• **Goal of the exercise**
Your answer should hold all lines of the entries that include the word "badge".

= = = = = = =

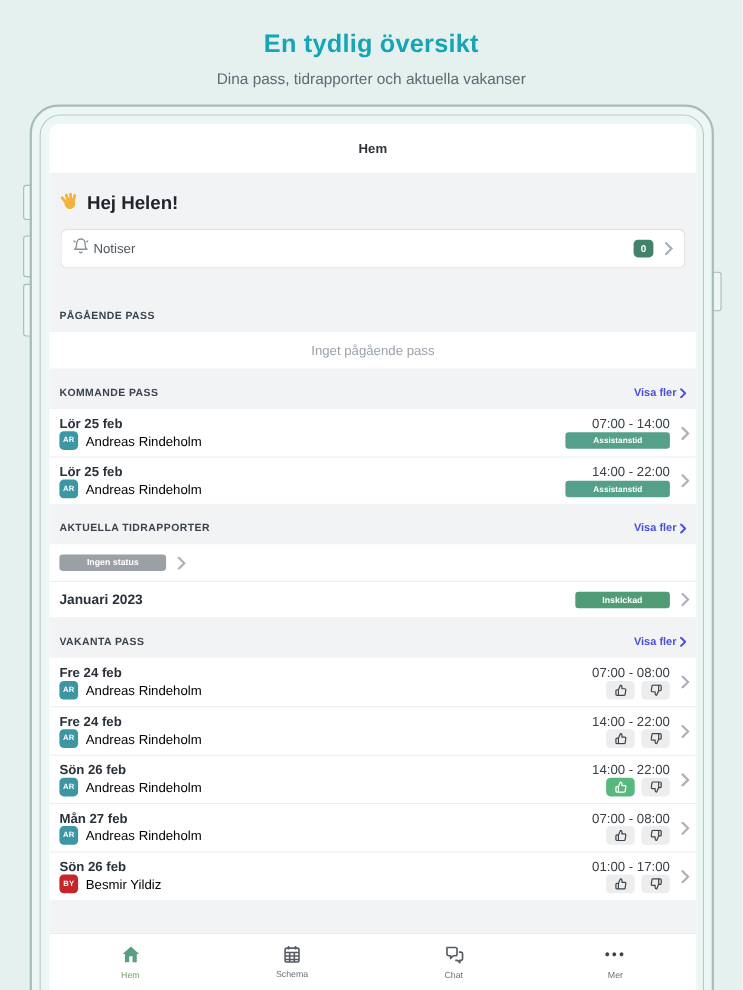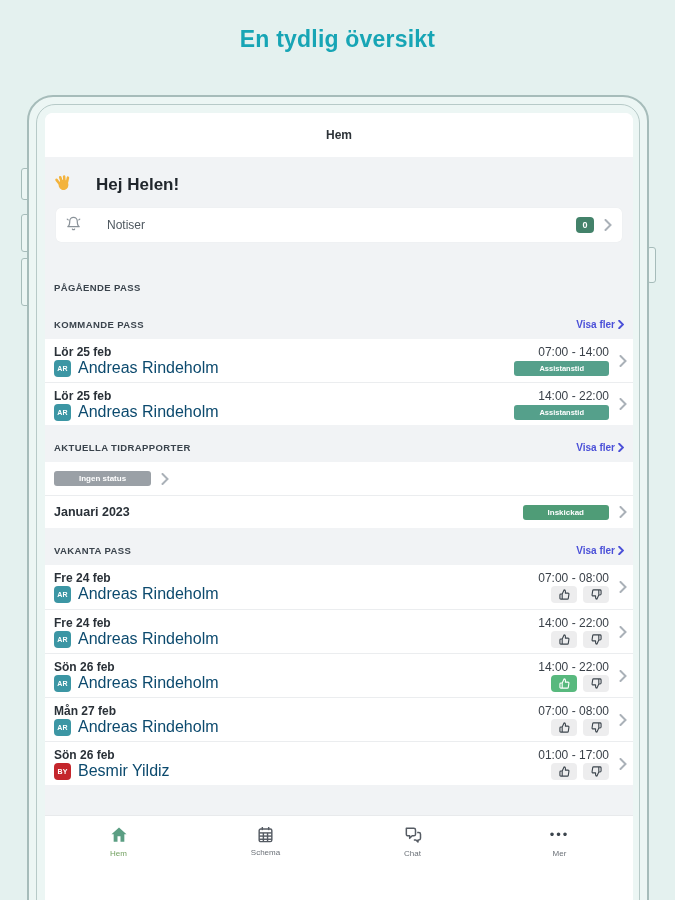--- a/index.html
+++ b/index.html
@@ -115,6 +115,7 @@
 
 <div class="page-header">
   <div class="page-title">En tydlig översikt</div>
+  <div class="page-subtitle">Dina pass, tidrapporter och aktuella vakanser</div>
 </div>
 
 <div class="tablet-btn btn-1"></div>

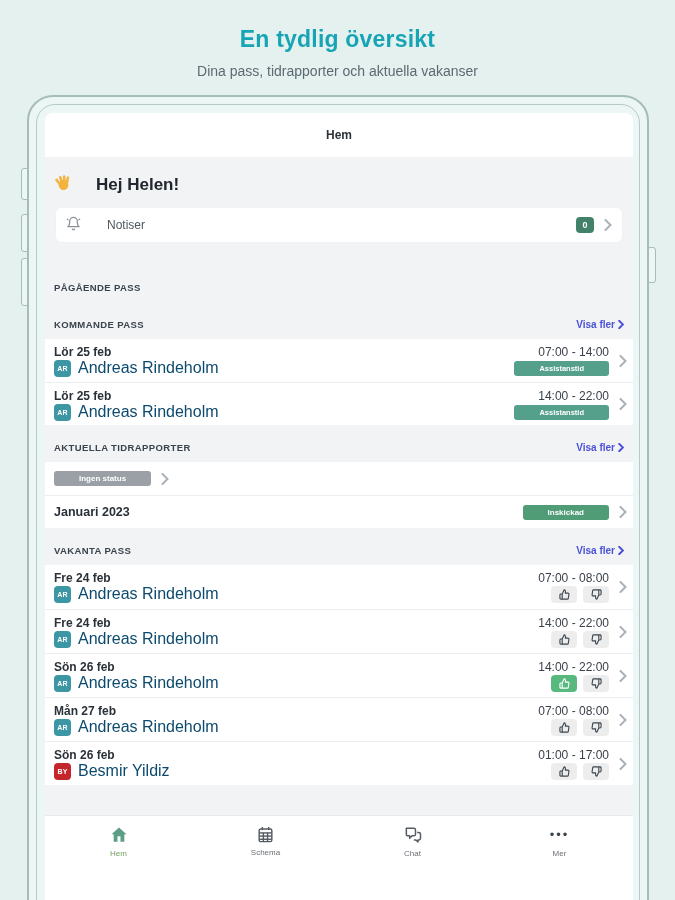--- a/index.html
+++ b/index.html
@@ -44,7 +44,7 @@
 
   .gray { background:#f1f3f5; }
   .top-gray { height:145px; display:flex; flex-direction:column; padding:14px 0 0 0; }
-  .greeting { display:flex; align-items:center; gap:23px; padding:0 9px; margin-top:2px; }
+  .greeting { display:flex; align-items:center; gap:6px; padding:0 9px; margin-top:2px; }
   .greeting-text { font-size:17px; font-weight:bold; color:#20262c; }
 
   .notiser-card {

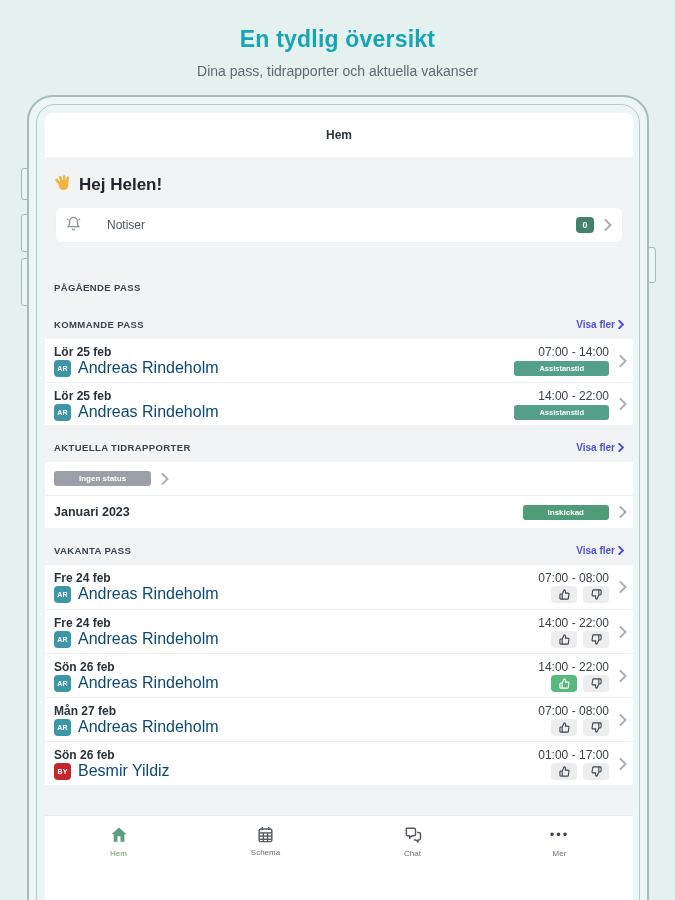--- a/index.html
+++ b/index.html
@@ -51,7 +51,7 @@
     margin:12px 11px 0 11px; height:34px; background:#fff; border-radius:5px;
     display:flex; align-items:center; padding:0 10px; box-shadow:0 0 1px rgba(0,0,0,.08);
   }
-  .notiser-label { font-size:12px; color:#4e575f; margin-left:26px; flex:1; }
+  .notiser-label { font-size:12px; color:#4e575f; margin-left:4px; flex:1; }
   .notif-badge {
     min-width:18px; height:16px; background:#43826a; color:#fff; font-size:9px; font-weight:bold;
     border-radius:4px; display:flex; align-items:center; justify-content:center; padding:0 4px;

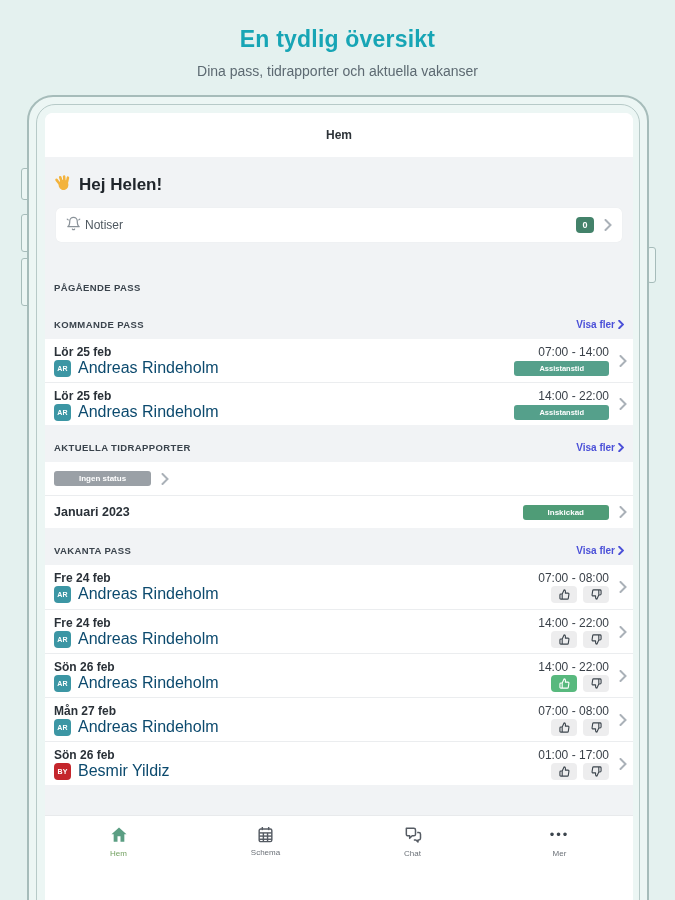--- a/index.html
+++ b/index.html
@@ -169,6 +169,9 @@
       </div>
     </div>
 
+    <div class="empty-row">
+      <span class="empty-text">Inget pågående pass</span>
+    </div>
 
     <div class="gray section-band">
       <span class="section-title">KOMMANDE PASS</span>

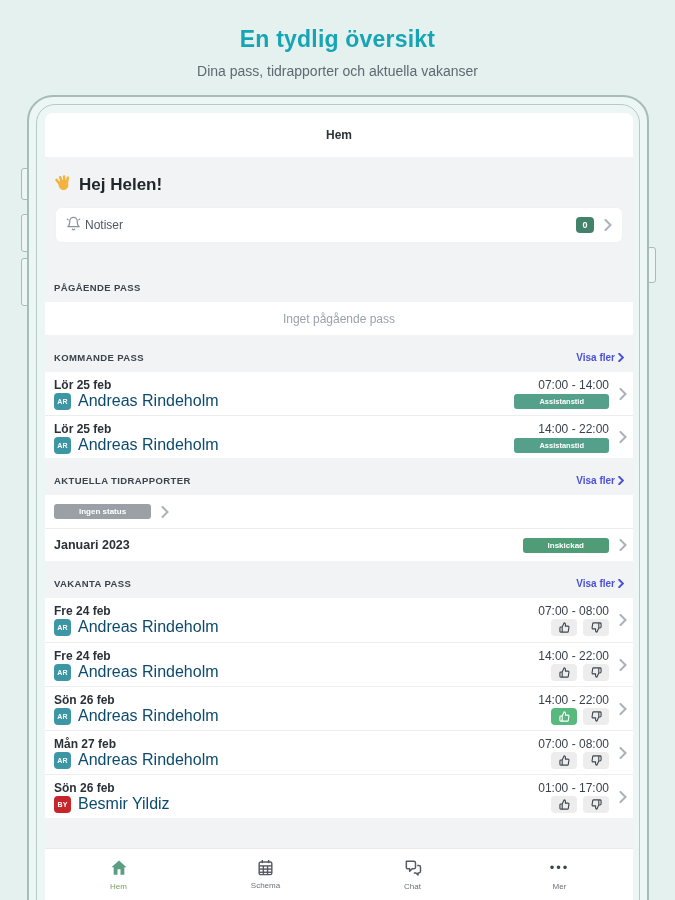--- a/index.html
+++ b/index.html
@@ -81,7 +81,7 @@
     display:flex; align-items:center; justify-content:center; letter-spacing:.2px; }
   .avatar-teal { background:#3c96a4; }
   .avatar-red { background:#c4262c; }
-  .row-name { font-size:16px; color:#0c4a6e; }
+  .row-name { font-size:12px; color:#000000; }
   .badge { font-size:7.5px; font-weight:bold; color:#fff; padding:3px 25px; border-radius:3px; }
   .badge-teal { background:#55a08b; }
   .badge-gray { background:#9aa0a6; }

= = = = = = =

• **Output below**
   .notif-badge {
   .badge { font-size:7.5px; font-weight:bold; color:#fff; padding:3px 25px; border-radius:3px; }
   .badge-teal { background:#55a08b; }
   .badge-gray { background:#9aa0a6; }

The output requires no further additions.